→ WHAT YOU ARE ASKED TO DO
Restate the entries below exactly, and keep all images out of the answer.

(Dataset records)
◆ ◆ ◆ ◆ ◆

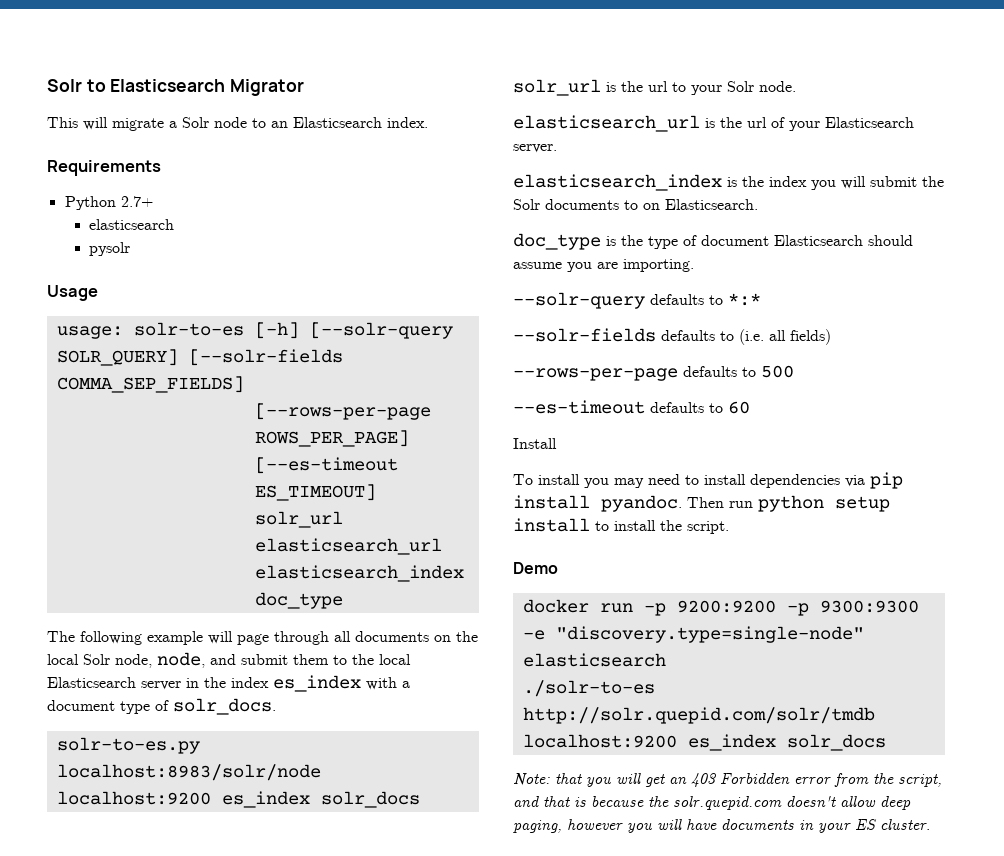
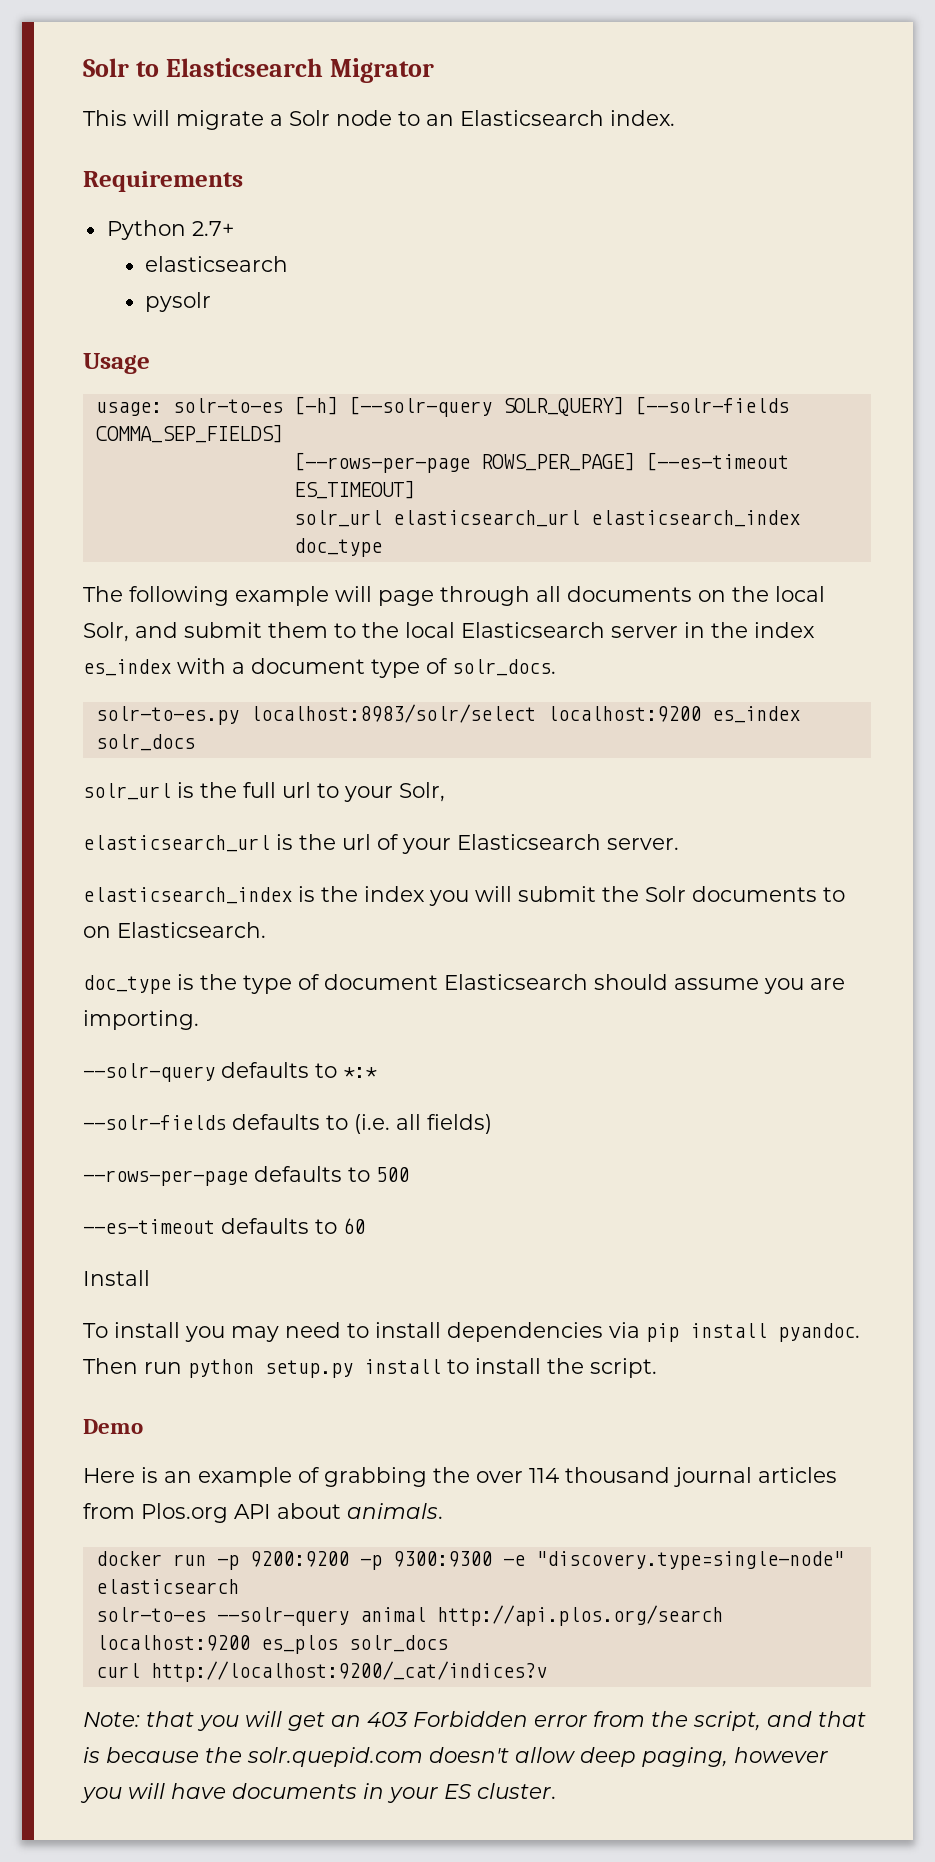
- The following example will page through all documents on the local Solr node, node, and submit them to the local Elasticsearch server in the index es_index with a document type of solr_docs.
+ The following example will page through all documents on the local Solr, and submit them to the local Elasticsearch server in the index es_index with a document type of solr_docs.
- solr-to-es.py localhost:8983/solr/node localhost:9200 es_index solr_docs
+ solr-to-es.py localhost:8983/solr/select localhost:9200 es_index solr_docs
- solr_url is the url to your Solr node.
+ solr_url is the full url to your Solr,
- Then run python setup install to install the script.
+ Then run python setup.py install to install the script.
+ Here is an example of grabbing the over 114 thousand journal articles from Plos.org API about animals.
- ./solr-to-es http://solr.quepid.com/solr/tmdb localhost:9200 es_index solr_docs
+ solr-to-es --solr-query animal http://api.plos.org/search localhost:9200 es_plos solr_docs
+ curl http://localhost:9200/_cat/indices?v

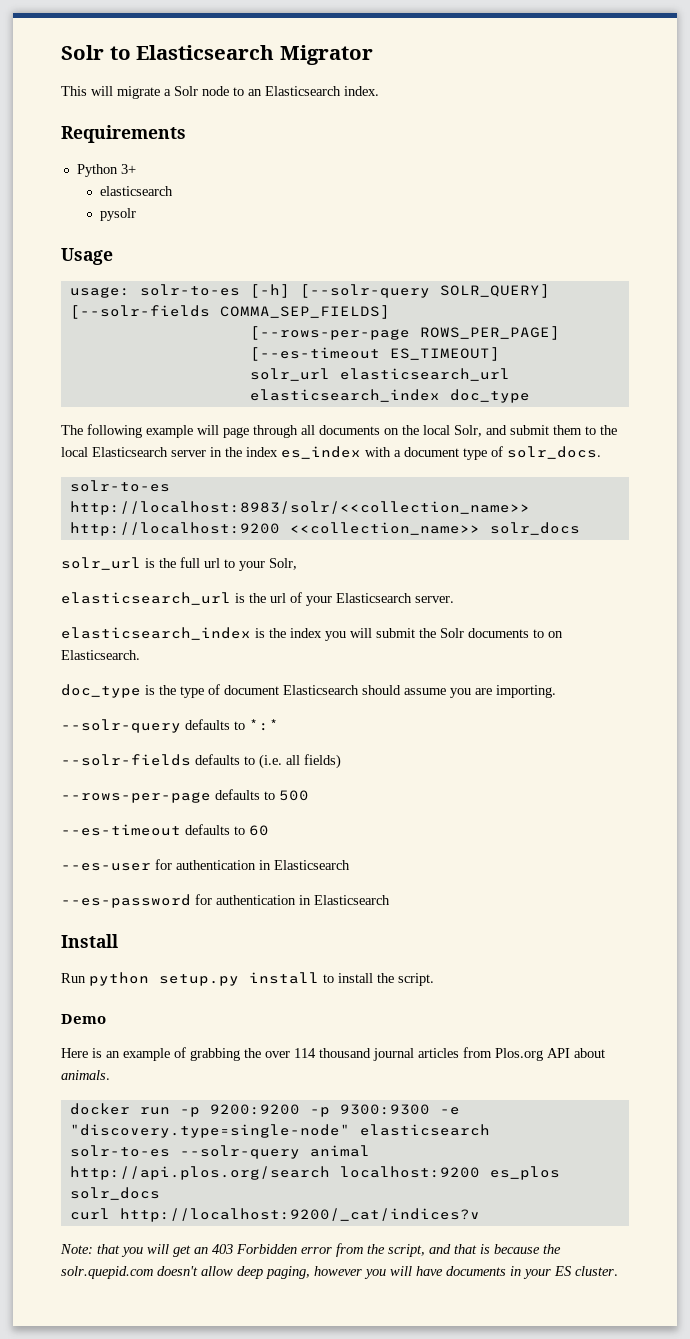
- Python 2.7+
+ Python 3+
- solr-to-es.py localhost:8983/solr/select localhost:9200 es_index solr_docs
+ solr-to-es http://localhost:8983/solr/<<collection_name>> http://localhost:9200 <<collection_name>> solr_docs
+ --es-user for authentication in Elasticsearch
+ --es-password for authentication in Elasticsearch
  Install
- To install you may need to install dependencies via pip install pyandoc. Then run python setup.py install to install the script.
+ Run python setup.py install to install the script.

◆ ◆ ◆ ◆ ◆

→ EXERCISE SOLUTION
- The following example will page through all documents on the local Solr node, node, and submit them to the local Elasticsearch server in the index es_index with a document type of solr_docs.
+ The following example will page through all documents on the local Solr, and submit them to the local Elasticsearch server in the index es_index with a document type of solr_docs.
- solr-to-es.py localhost:8983/solr/node localhost:9200 es_index solr_docs
+ solr-to-es.py localhost:8983/solr/select localhost:9200 es_index solr_docs
- solr_url is the url to your Solr node.
+ solr_url is the full url to your Solr,
- Then run python setup install to install the script.
+ Then run python setup.py install to install the script.
+ Here is an example of grabbing the over 114 thousand journal articles from Plos.org API about animals.
- ./solr-to-es http://solr.quepid.com/solr/tmdb localhost:9200 es_index solr_docs
+ solr-to-es --solr-query animal http://api.plos.org/search localhost:9200 es_plos solr_docs
+ curl http://localhost:9200/_cat/indices?v

- Python 2.7+
+ Python 3+
- solr-to-es.py localhost:8983/solr/select localhost:9200 es_index solr_docs
+ solr-to-es http://localhost:8983/solr/<<collection_name>> http://localhost:9200 <<collection_name>> solr_docs
+ --es-user for authentication in Elasticsearch
+ --es-password for authentication in Elasticsearch
  Install
- To install you may need to install dependencies via pip install pyandoc. Then run python setup.py install to install the script.
+ Run python setup.py install to install the script.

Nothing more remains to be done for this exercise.